Hayley Wickenheiser shares lessons from sport and life in new book “Over the Boards”


Hayley Wickenheiser doesn’t have a lot of free time.

Both physician and senior director of player development for the Toronto Maple Leafs, the four-time Olympic gold medalist is almost always on the move.

So how exactly did she find the time to write a book?

“Living in the GTA, all you do is drive… to the practice rink, to the hospital,” Wickenheiser said with a laugh. “I spoke a lot on my phone and I wrote it that way. It was a process.

“It’s amazing how many hours we spend in our cars. There’s a lot of time to talk.”

Turns out she had a lot to say.

Wickenheiser’s book “Over the Boards: Lessons from the Ice,” which came out earlier this week, sees the Hockey Hall of Fame sharing many of the lessons she’s learned, often the hard way, in the sport. and in life.

Success. Failure. Joy. Grief. Pressure. Break down the doors. Push through.

But the staunch supporter of Canada’s women’s hockey program for more than two decades – and one who recently graduated from medical school – wasn’t sure anyone would care to read her words.

“I was approached to write it down and I was like, ‘Well, what do I have to say that is interesting?’ Wickenheiser, 43, said in a telephone interview with The Canadian Press. “A lot of people know about my experiences.”

When the COVID-19 pandemic struck, however, she realized her journey – a young girl looking for a place to play in a sport she was not welcome who then made the biggest scene and went on to become a doctor – and all the pressure, uncertainty, change, and criticism she experienced along the way could help others.

“I thought if I could convey a few things, or give some people hope right now, then I would,” Wickenheiser said.

“Over the Boards” is divided into three parts, modeled on the defensive, neutral and offensive areas of hockey. She talks about building a foundation first, then getting creative before finally letting go – “it’s time to let go”.

But the book doesn’t begin on his family’s ice rink in rural Saskatchewan or with an Olympic gold medal hanging around his neck in Salt Lake City, Turin, Vancouver or Sochi.

It all started in a Toronto emergency room on Wickenheiser’s first day as a medical student.

She was once again a recruit to the veterans – now they were doctors and nurses instead of attackers and defenders – and a young patient suspected of a drug overdose was heading towards them.

“I panicked,” wrote Wickenheiser, who had followed doctors as she made her way through undergraduate and master’s degree programs, but never looked that sideways until then. “My heart rate increased. I started to breathe rapidly. I lost my bearings.

“I had seen all of these things happen and now, on my first shift, all I could think of was, ‘I’m not qualified. What am I doing here?'”

Then she took a moment and put her hair back in a ponytail, like she did before every hockey game, and suddenly “everything slowed down”.

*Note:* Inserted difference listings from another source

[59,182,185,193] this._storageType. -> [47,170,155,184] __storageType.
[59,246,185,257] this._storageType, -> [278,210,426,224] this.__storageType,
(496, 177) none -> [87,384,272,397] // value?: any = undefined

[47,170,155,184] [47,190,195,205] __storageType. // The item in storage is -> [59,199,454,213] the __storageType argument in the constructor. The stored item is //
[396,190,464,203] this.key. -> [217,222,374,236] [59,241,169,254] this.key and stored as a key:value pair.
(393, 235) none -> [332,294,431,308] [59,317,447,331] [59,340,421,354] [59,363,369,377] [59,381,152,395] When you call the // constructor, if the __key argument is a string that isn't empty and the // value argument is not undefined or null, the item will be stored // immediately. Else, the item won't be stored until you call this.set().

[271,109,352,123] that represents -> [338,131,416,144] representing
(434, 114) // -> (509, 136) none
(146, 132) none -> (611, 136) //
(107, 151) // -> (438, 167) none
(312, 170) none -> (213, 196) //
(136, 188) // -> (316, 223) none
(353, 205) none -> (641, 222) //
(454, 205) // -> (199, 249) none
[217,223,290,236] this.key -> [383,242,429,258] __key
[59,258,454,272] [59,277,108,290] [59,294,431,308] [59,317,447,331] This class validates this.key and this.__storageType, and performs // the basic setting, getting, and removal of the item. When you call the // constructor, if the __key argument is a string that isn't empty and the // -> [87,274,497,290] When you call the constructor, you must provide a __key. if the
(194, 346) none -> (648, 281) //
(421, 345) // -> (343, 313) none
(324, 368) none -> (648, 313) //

The pressure, as she will write later, is a privilege.

And Wickenheiser had been in countless high pressure situations on the ice. She just needed to build on those experiences in her new role – in this case, performing CPR at two-minute intervals before the doctor told her to stop.

The patient, the same age as Wickenheiser’s son, had died.

“I will never forget this young man for as long as I live,” said the seven-time female world champion in her interview with CP. “When you are responsible, in a way like I have been, for the life of another human being, it puts a lot of things in perspective. felt during a hockey game for the gold medal at the Olympics.

“The pressure is very different… it’s such an honor to be in these times with people where they are having the worst day of their lives. You realize that life is very short and we never know when it might be our. last day It’s a bit cliché, but it reminded me that we only have one chance in this life, and we should try to make the most of it as it goes by so fast.

“I had a million thoughts in my head with his presence, but just being there, getting hold of another person who is fighting for their life, it was very deep.”

His book was born that day.

“I hope people find some hope and inspiration,” Wickenheiser said. “Not everything is possible (in life), but I think we put limits on ourselves that we don’t need. I’m probably a living example of someone who has lived against the tide. Every time that the doors closed or people said, ‘No, I tried to find other ways.

“If people can draw these parallels in their own lives, and if there are nuggets in the book that they personally find resonating with them, it will have been mission accomplished.”

This report by The Canadian Press was first published on October 15, 2021.

“Above the Boards: Lessons in Ice.” Hayley Wickenheiser. Viking / Penguin Random House Canada, 223 pages, $ 29.95.